(Problem description): Identify each line below containing the string "amount" and copy it.

(Data in this exercise):
════════════════

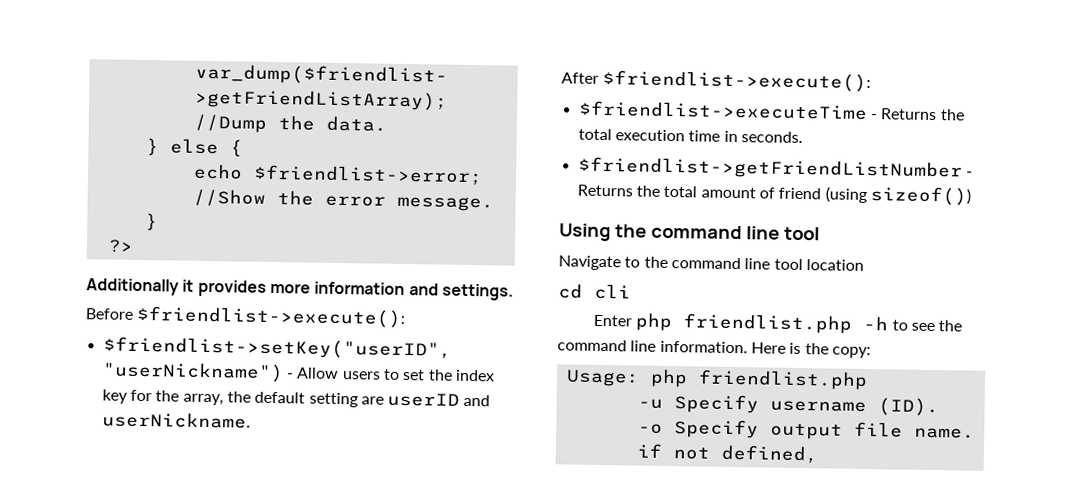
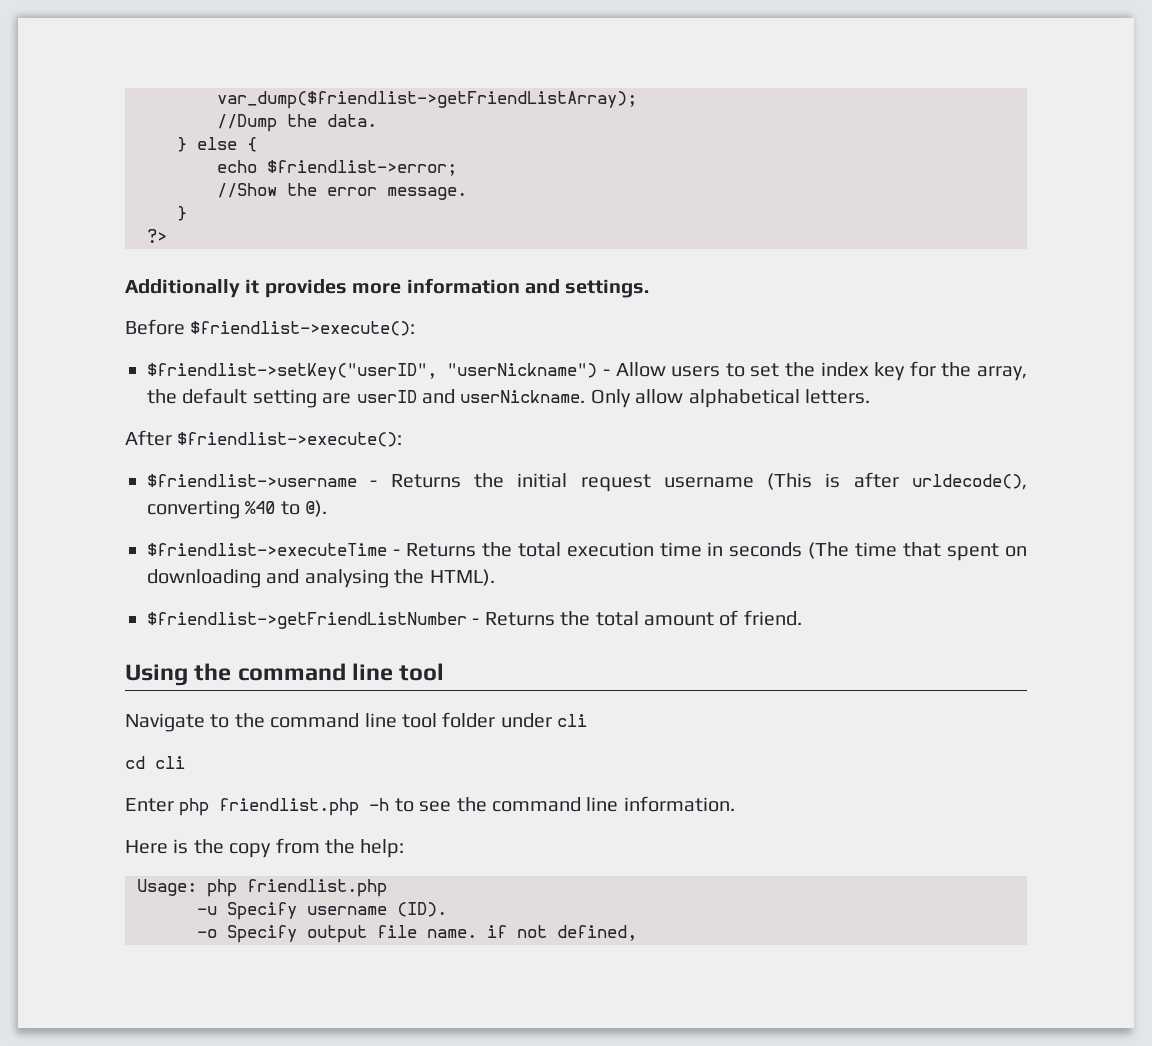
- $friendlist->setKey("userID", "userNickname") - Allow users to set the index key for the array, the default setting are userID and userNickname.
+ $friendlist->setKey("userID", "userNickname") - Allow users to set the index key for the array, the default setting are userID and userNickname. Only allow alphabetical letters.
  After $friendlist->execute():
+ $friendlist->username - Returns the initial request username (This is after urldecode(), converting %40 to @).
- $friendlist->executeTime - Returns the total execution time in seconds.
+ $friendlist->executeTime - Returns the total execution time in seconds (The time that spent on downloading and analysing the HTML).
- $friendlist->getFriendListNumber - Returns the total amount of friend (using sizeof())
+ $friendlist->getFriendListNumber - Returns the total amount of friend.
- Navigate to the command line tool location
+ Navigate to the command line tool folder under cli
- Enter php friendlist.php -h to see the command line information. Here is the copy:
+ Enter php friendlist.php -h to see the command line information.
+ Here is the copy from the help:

════════════════

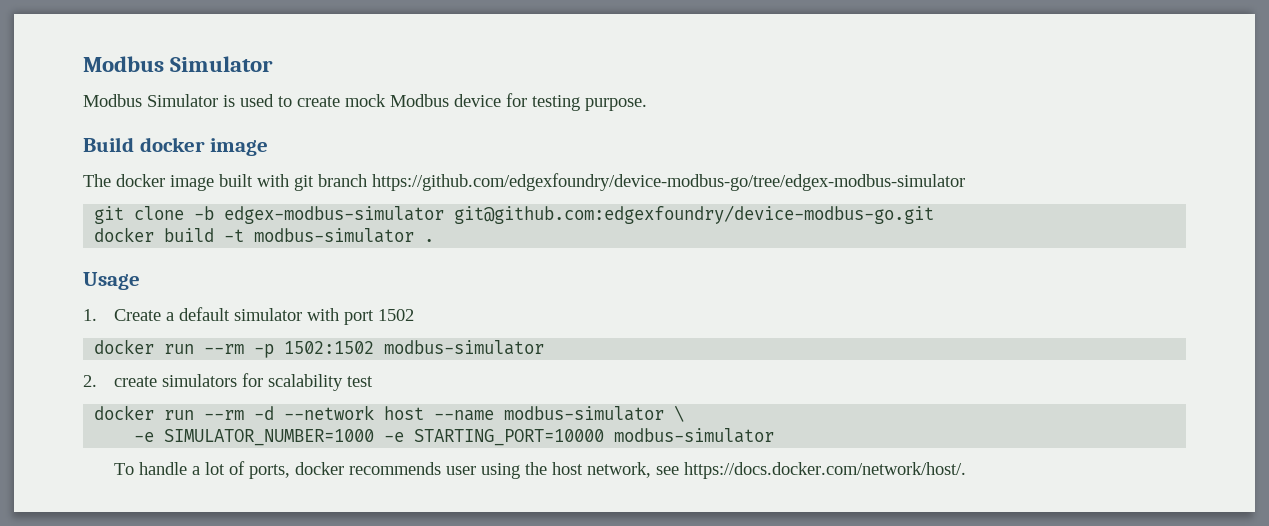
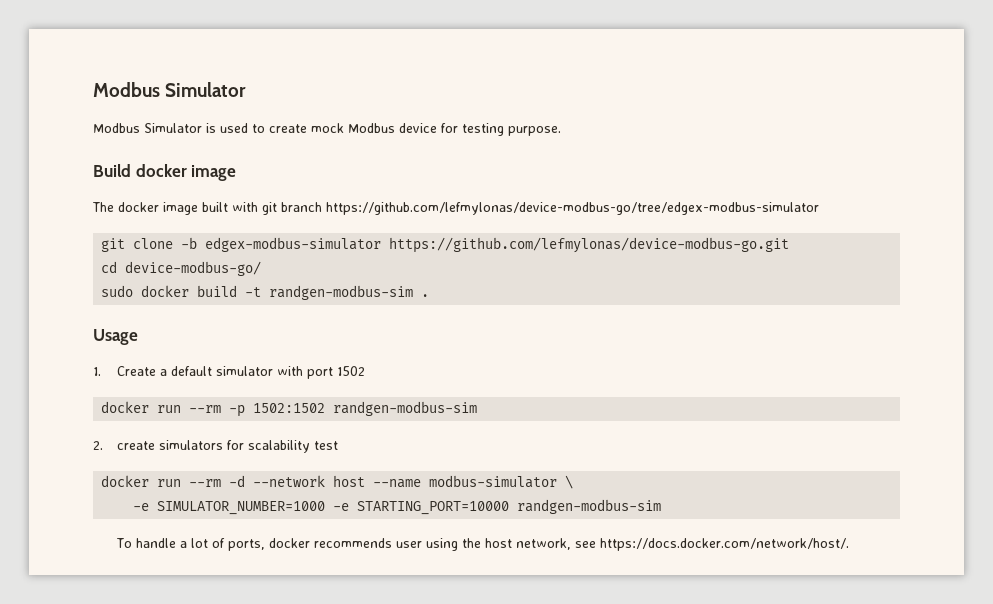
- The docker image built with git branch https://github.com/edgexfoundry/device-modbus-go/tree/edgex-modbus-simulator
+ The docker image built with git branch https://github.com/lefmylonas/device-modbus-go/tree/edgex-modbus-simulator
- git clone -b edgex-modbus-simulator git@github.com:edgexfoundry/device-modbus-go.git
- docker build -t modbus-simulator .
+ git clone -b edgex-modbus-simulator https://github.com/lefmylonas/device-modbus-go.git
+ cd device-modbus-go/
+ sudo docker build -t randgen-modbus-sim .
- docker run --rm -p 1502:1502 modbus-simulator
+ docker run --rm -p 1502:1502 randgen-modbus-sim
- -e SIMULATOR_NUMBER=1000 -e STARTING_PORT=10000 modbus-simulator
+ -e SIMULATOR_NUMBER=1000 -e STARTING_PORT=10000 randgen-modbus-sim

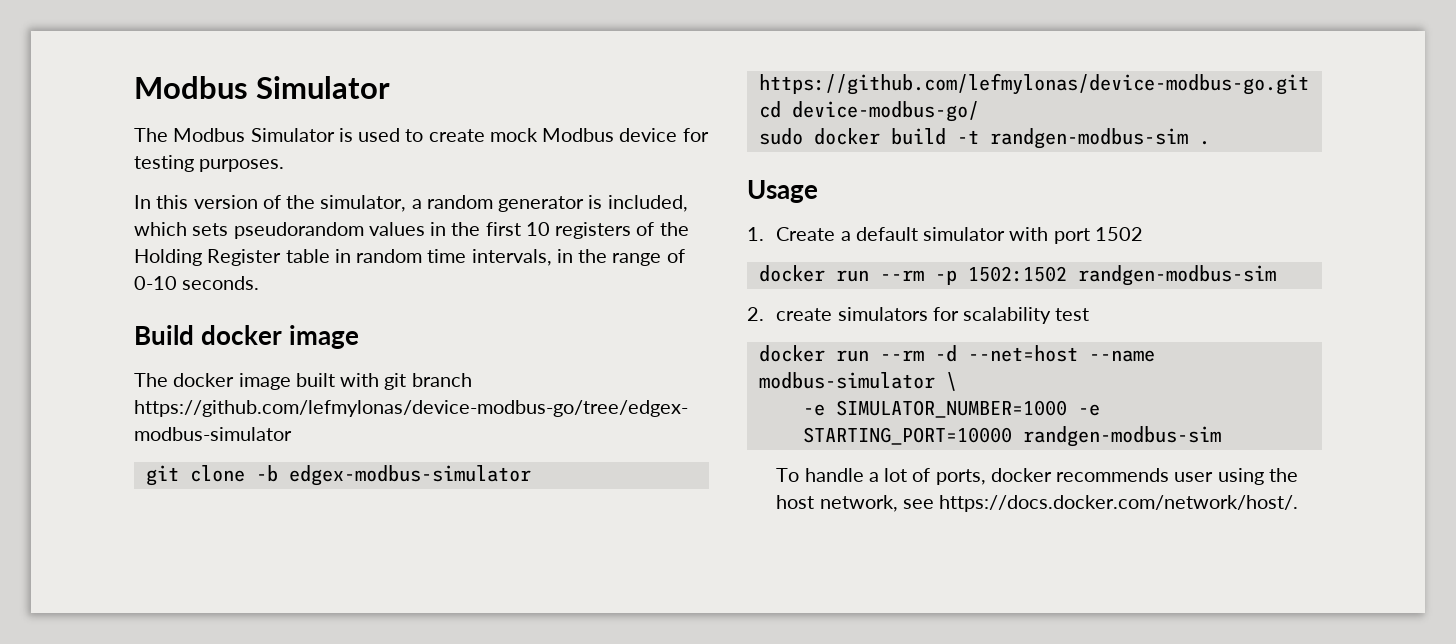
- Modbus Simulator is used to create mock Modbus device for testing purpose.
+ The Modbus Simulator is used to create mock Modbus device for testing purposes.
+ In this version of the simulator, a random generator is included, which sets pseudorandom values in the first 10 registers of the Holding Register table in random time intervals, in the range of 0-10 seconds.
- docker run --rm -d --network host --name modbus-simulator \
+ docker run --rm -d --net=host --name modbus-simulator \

════════════════

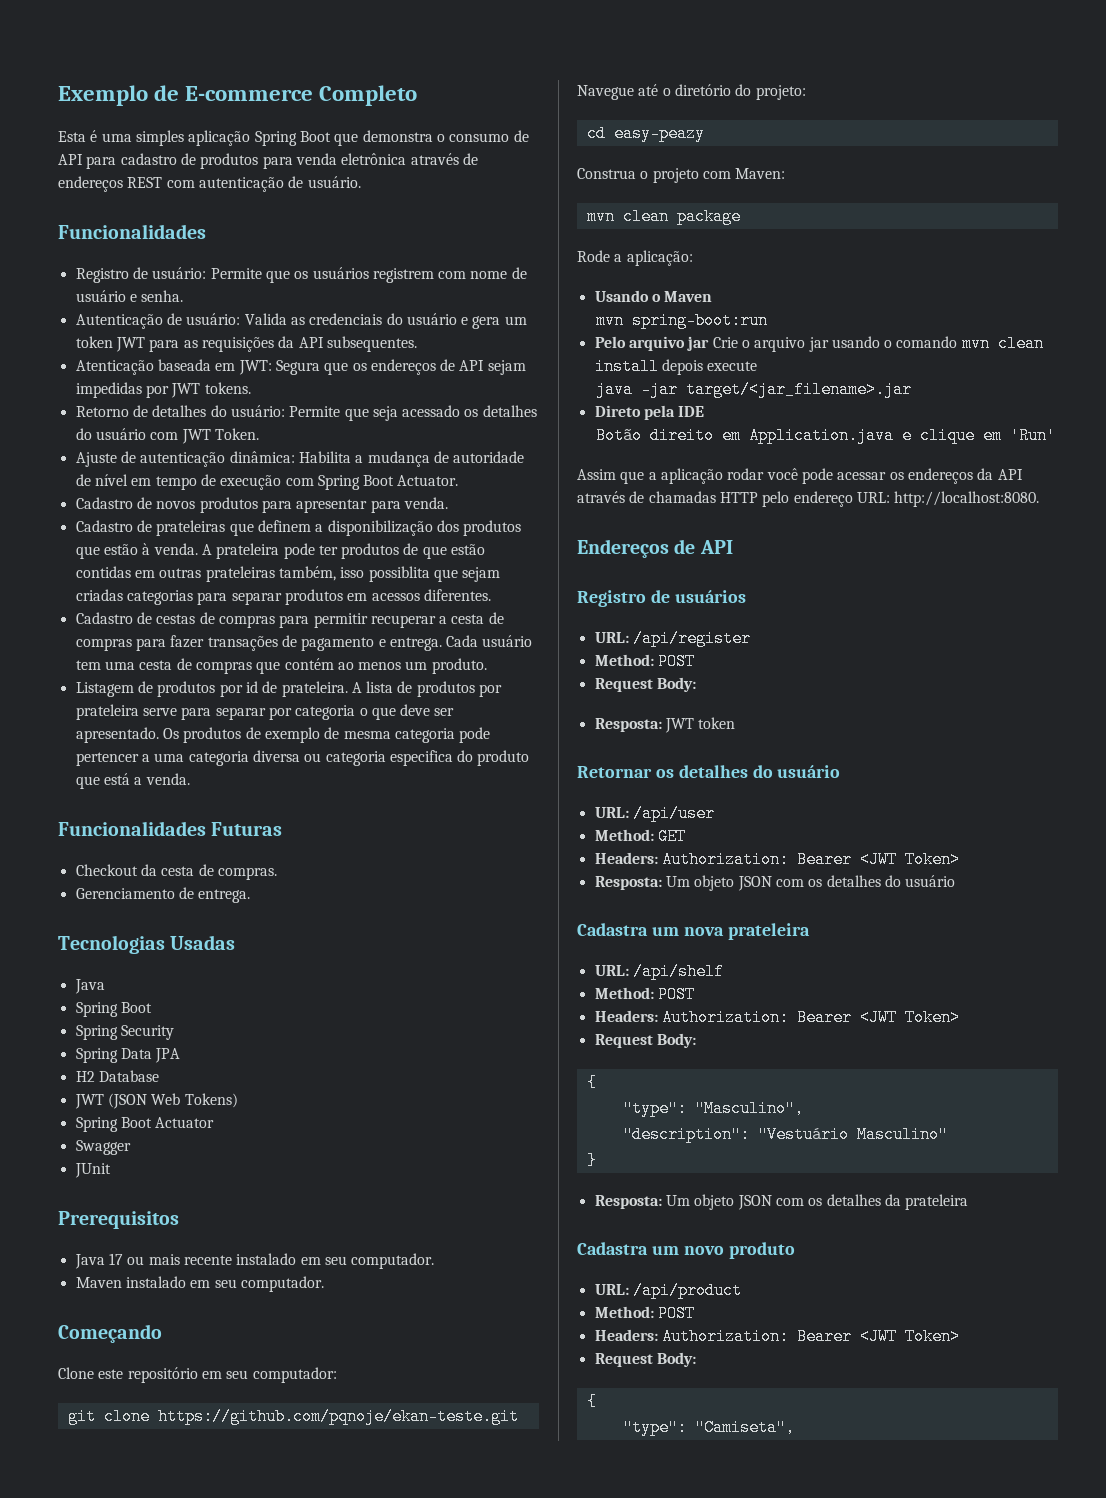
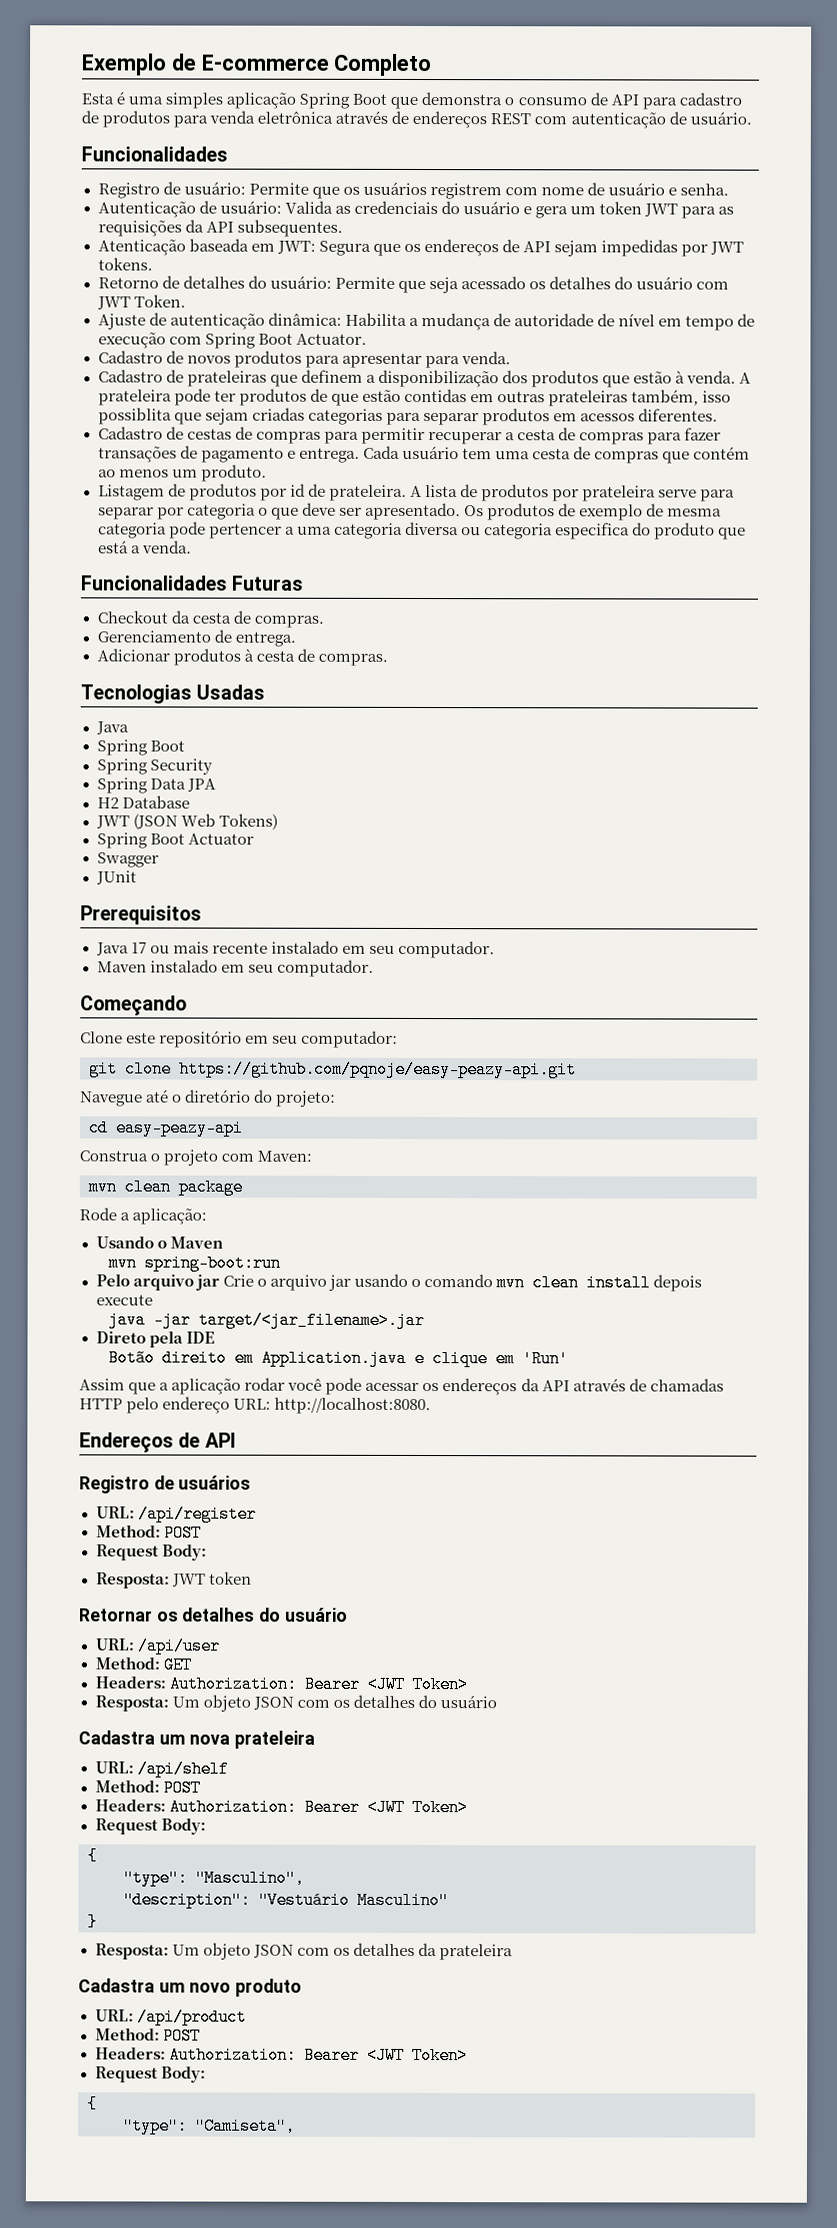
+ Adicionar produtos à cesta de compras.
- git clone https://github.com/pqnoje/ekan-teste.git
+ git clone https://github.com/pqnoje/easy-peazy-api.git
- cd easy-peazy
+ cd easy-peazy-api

════════════════

(Expected output):
- $friendlist->getFriendListNumber - Returns the total amount of friend (using sizeof())
+ $friendlist->getFriendListNumber - Returns the total amount of friend.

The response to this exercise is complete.